#### DATA FOR PROCESSING ####

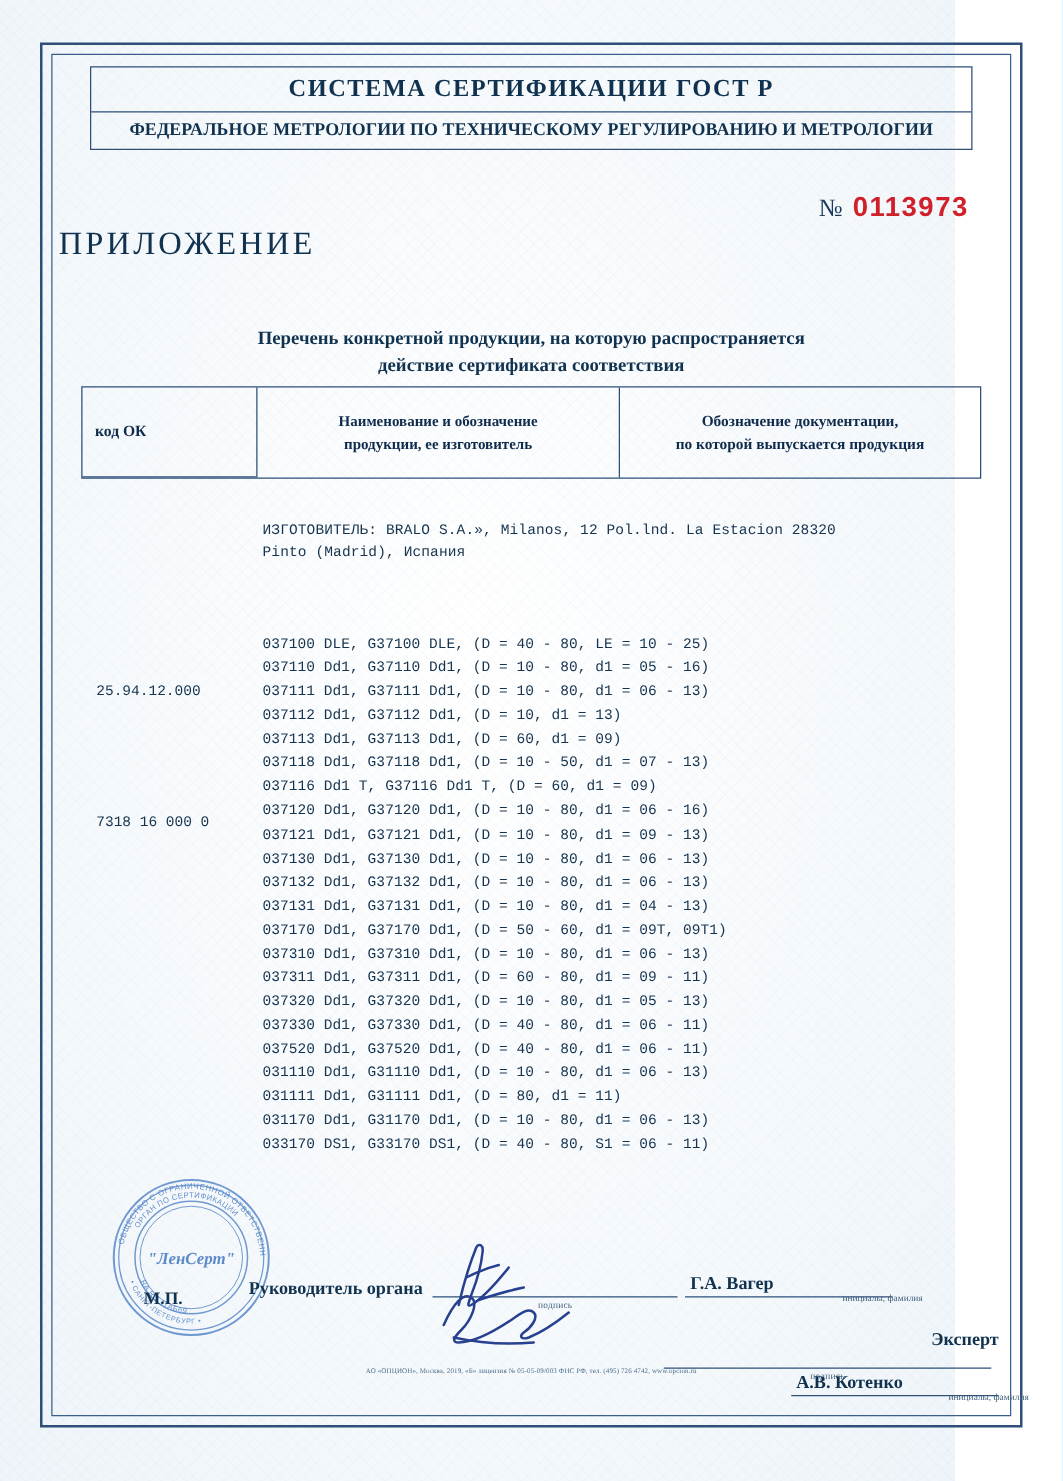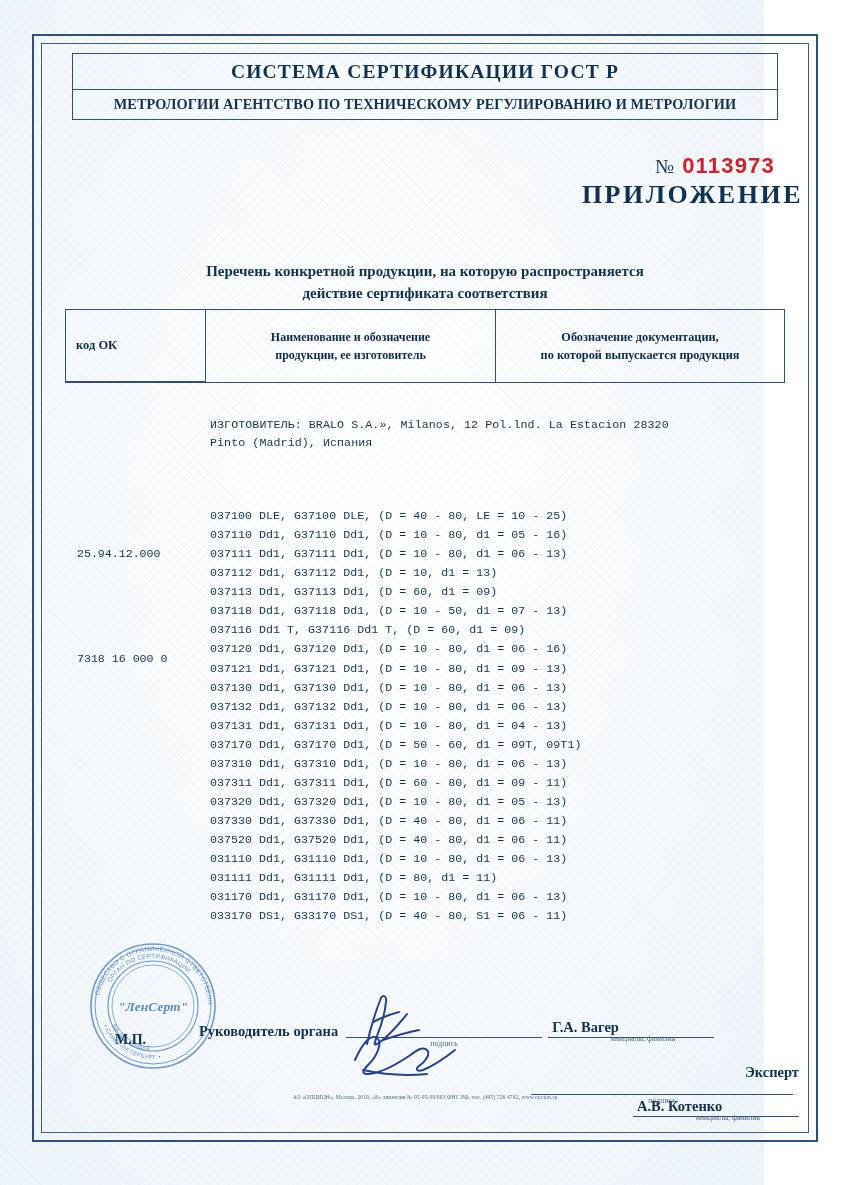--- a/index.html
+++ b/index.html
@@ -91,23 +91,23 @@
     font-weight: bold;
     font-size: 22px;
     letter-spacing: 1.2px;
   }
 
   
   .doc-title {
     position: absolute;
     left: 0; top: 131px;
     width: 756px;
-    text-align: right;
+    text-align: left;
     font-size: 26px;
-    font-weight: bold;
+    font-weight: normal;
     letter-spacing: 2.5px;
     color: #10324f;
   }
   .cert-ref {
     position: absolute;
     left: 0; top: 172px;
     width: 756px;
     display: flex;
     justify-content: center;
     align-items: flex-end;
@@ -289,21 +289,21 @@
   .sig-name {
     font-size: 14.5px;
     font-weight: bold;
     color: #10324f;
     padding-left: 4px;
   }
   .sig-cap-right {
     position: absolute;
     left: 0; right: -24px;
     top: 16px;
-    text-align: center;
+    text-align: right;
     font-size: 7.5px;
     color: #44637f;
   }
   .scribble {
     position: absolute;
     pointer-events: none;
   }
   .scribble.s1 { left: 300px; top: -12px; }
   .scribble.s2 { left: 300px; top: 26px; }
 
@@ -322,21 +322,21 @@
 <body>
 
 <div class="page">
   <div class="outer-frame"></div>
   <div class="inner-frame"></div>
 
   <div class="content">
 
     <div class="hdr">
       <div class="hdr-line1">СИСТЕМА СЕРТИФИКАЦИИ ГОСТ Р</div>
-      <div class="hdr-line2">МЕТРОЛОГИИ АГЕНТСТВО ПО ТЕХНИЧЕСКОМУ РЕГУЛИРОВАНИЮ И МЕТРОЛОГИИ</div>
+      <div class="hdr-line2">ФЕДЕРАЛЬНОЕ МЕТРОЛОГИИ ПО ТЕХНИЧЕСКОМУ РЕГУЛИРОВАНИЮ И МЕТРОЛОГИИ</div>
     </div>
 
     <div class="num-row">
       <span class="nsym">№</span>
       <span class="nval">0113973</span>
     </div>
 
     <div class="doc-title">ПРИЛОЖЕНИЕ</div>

####
#### DATA FOR PROCESSING ####

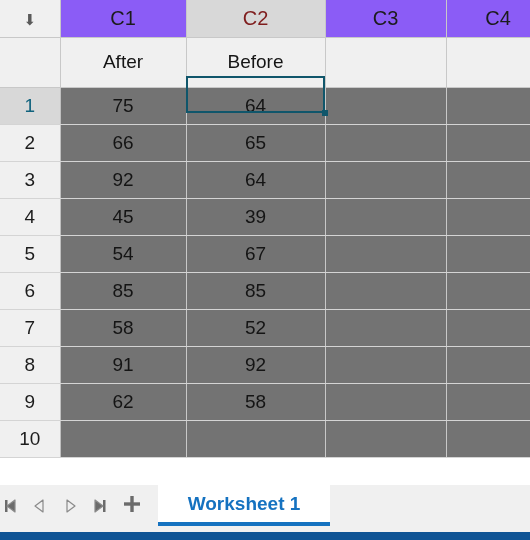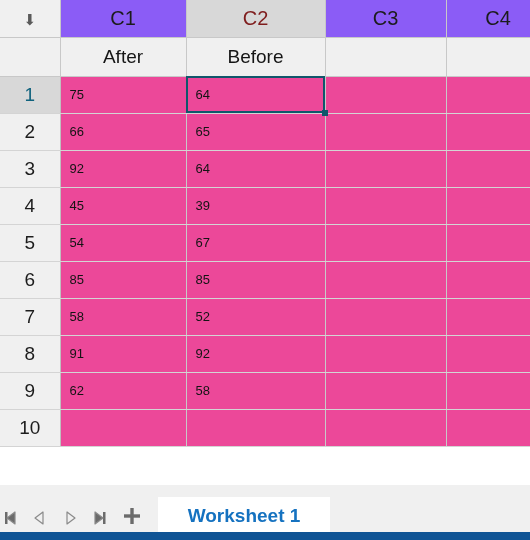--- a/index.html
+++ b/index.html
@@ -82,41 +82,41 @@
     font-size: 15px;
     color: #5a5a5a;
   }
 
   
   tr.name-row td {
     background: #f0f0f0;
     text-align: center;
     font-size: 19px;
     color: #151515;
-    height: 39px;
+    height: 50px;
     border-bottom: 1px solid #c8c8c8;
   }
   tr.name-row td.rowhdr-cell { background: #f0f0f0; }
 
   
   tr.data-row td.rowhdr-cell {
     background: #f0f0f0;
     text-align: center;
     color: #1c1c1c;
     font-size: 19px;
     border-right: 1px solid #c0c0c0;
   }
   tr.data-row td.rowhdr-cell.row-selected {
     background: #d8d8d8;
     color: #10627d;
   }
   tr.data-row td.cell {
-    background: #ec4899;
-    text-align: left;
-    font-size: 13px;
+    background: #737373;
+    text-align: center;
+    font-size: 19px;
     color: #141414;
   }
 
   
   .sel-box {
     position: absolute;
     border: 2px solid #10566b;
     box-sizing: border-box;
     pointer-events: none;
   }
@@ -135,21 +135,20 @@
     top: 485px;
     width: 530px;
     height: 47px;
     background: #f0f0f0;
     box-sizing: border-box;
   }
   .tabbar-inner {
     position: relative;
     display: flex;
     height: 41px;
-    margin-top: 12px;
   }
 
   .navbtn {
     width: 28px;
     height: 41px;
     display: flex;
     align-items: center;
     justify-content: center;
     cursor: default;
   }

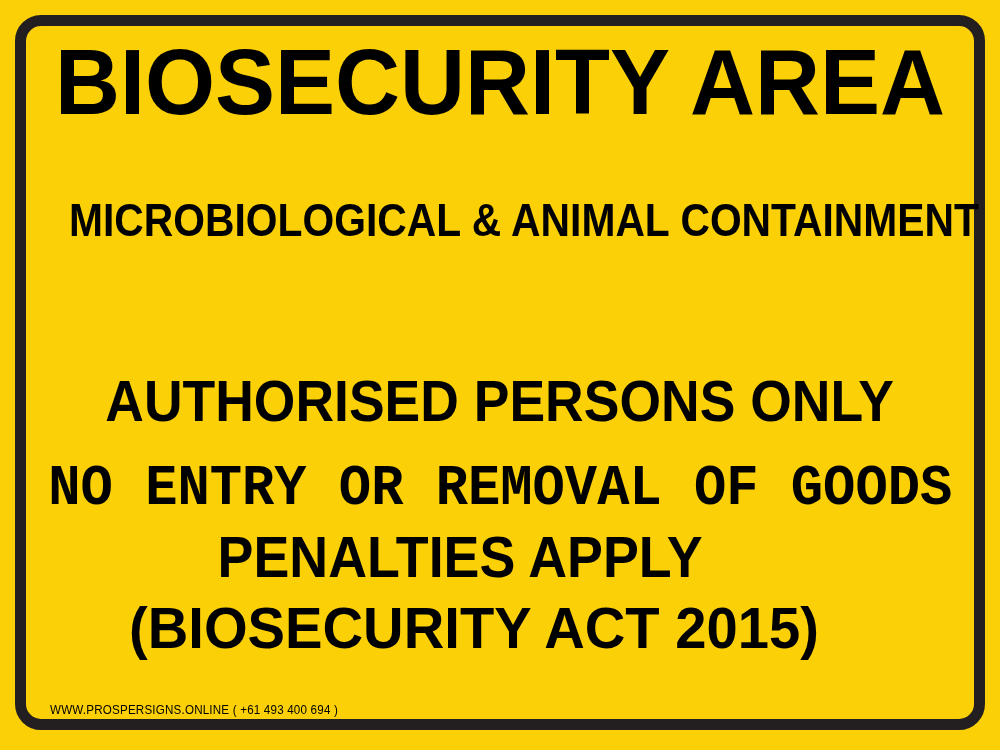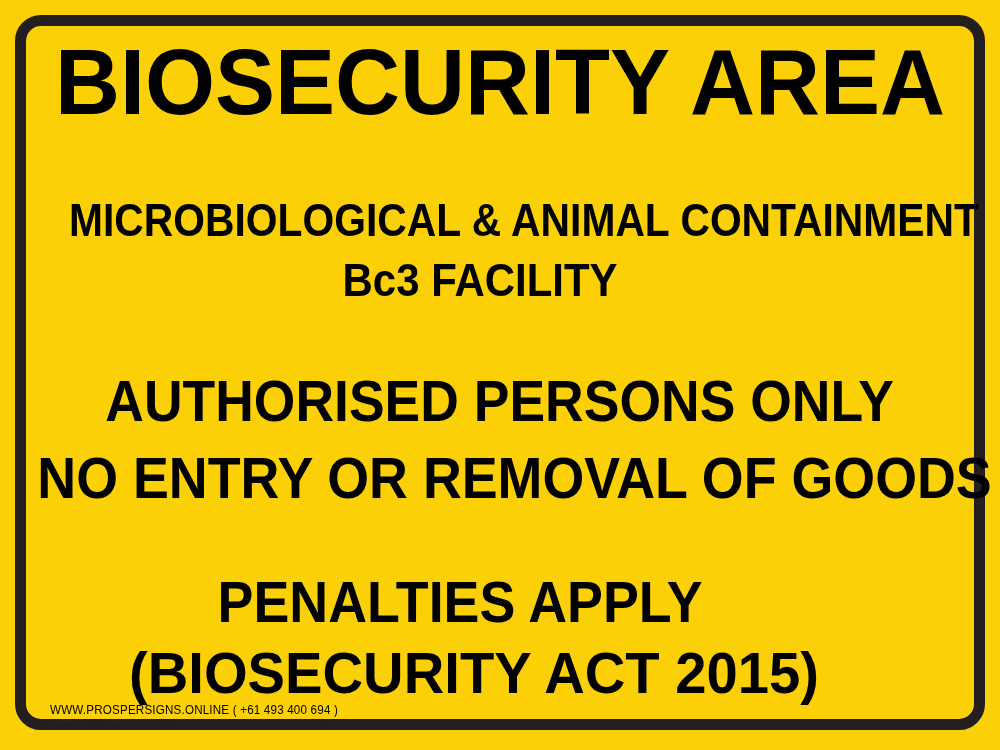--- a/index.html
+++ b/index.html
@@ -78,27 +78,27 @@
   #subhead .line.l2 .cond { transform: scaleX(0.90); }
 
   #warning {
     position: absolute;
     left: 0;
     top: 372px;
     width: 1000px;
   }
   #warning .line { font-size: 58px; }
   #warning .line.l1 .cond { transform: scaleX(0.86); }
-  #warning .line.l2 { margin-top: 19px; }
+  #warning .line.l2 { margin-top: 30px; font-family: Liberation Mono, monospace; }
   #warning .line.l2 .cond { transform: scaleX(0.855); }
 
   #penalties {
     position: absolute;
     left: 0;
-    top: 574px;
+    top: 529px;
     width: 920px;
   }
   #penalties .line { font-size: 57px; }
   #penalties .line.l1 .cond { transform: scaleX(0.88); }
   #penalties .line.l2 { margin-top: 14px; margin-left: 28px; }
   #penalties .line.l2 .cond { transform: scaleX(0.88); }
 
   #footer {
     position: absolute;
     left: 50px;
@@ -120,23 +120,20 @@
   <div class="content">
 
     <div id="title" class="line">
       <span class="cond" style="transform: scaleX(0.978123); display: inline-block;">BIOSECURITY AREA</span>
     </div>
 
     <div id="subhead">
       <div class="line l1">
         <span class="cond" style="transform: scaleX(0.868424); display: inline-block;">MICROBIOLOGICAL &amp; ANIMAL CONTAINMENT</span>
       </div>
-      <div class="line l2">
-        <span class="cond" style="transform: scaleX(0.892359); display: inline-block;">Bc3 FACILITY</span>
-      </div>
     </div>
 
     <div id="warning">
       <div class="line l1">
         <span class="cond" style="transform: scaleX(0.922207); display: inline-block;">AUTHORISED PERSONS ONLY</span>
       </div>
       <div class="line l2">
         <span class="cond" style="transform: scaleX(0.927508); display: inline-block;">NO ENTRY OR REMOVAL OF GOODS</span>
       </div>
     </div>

####
#### DATA FOR PROCESSING ####

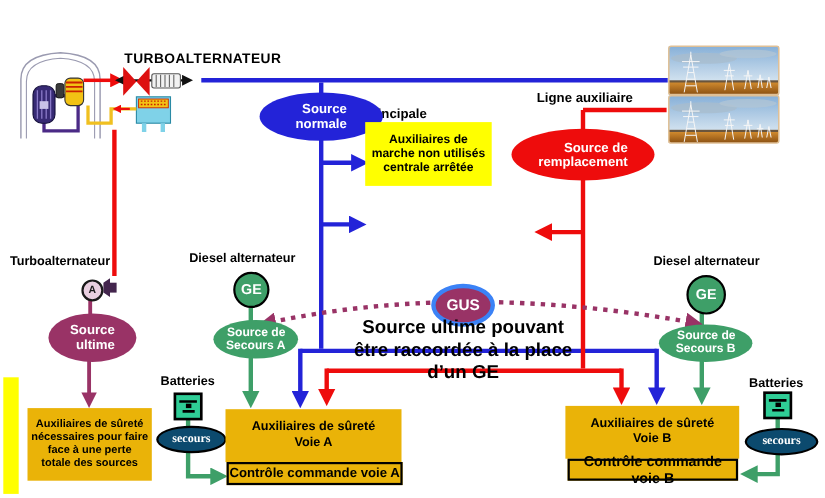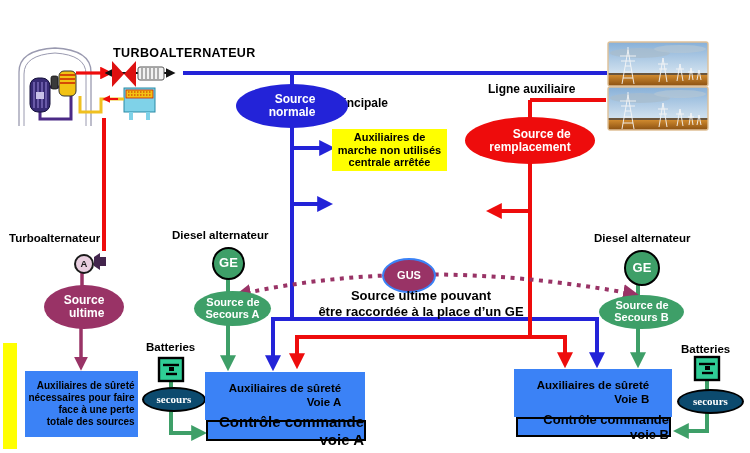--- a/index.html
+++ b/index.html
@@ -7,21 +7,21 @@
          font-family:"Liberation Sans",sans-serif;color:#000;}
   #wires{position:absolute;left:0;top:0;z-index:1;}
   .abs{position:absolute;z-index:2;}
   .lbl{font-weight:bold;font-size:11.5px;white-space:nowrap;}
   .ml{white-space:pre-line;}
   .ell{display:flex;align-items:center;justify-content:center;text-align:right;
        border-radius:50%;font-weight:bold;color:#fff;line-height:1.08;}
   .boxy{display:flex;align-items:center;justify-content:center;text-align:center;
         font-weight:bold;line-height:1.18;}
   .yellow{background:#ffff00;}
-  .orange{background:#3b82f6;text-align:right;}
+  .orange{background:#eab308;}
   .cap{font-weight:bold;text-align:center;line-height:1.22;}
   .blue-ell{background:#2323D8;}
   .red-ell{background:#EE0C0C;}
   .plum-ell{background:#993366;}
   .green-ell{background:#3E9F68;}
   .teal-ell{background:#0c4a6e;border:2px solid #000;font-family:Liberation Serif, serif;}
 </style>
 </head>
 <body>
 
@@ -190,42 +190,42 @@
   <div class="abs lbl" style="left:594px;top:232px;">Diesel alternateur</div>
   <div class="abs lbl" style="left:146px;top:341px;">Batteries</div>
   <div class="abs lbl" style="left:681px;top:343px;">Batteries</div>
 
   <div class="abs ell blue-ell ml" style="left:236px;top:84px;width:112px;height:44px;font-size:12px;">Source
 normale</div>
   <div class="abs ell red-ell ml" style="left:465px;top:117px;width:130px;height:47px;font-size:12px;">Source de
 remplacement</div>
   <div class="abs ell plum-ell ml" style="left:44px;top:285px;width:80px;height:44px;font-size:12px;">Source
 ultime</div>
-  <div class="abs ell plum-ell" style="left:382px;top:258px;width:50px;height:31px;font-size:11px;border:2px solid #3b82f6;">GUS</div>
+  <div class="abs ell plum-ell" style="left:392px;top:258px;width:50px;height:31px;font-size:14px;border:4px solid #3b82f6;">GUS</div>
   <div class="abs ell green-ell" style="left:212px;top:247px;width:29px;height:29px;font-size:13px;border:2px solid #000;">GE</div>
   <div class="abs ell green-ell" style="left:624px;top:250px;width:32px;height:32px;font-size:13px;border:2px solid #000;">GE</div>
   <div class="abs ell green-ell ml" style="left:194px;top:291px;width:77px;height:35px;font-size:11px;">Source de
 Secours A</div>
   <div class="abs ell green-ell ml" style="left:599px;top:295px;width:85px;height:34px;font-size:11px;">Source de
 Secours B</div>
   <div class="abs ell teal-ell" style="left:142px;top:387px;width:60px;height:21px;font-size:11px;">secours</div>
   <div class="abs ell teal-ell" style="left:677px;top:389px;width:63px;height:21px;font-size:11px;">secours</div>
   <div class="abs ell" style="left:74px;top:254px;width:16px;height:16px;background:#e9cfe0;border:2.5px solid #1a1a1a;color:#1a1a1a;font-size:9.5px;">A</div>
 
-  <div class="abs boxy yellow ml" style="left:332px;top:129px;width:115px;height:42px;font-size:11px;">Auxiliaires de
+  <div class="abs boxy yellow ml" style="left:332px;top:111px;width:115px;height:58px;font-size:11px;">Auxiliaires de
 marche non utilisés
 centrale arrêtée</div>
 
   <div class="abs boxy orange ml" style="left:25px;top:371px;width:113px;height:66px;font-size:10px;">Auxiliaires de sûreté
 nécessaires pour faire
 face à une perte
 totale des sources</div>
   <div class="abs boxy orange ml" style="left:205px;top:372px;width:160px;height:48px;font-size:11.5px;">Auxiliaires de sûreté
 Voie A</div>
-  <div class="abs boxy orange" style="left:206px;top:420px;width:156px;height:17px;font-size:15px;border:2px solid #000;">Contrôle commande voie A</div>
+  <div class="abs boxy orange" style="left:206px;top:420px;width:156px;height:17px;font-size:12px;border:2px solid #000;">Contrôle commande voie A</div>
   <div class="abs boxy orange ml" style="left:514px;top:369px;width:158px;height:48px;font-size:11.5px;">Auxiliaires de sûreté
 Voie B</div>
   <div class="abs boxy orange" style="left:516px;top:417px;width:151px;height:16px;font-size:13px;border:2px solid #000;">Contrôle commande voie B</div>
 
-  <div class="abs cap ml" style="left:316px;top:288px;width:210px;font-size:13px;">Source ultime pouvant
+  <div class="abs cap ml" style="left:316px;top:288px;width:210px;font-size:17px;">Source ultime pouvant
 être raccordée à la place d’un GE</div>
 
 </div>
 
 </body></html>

####

## TO DO
Lines with "ultime": find them in the data and copy each one.

## YOUR SOLUTION
 ultime</div>
-  <div class="abs cap ml" style="left:316px;top:288px;width:210px;font-size:13px;">Source ultime pouvant
+  <div class="abs cap ml" style="left:316px;top:288px;width:210px;font-size:17px;">Source ultime pouvant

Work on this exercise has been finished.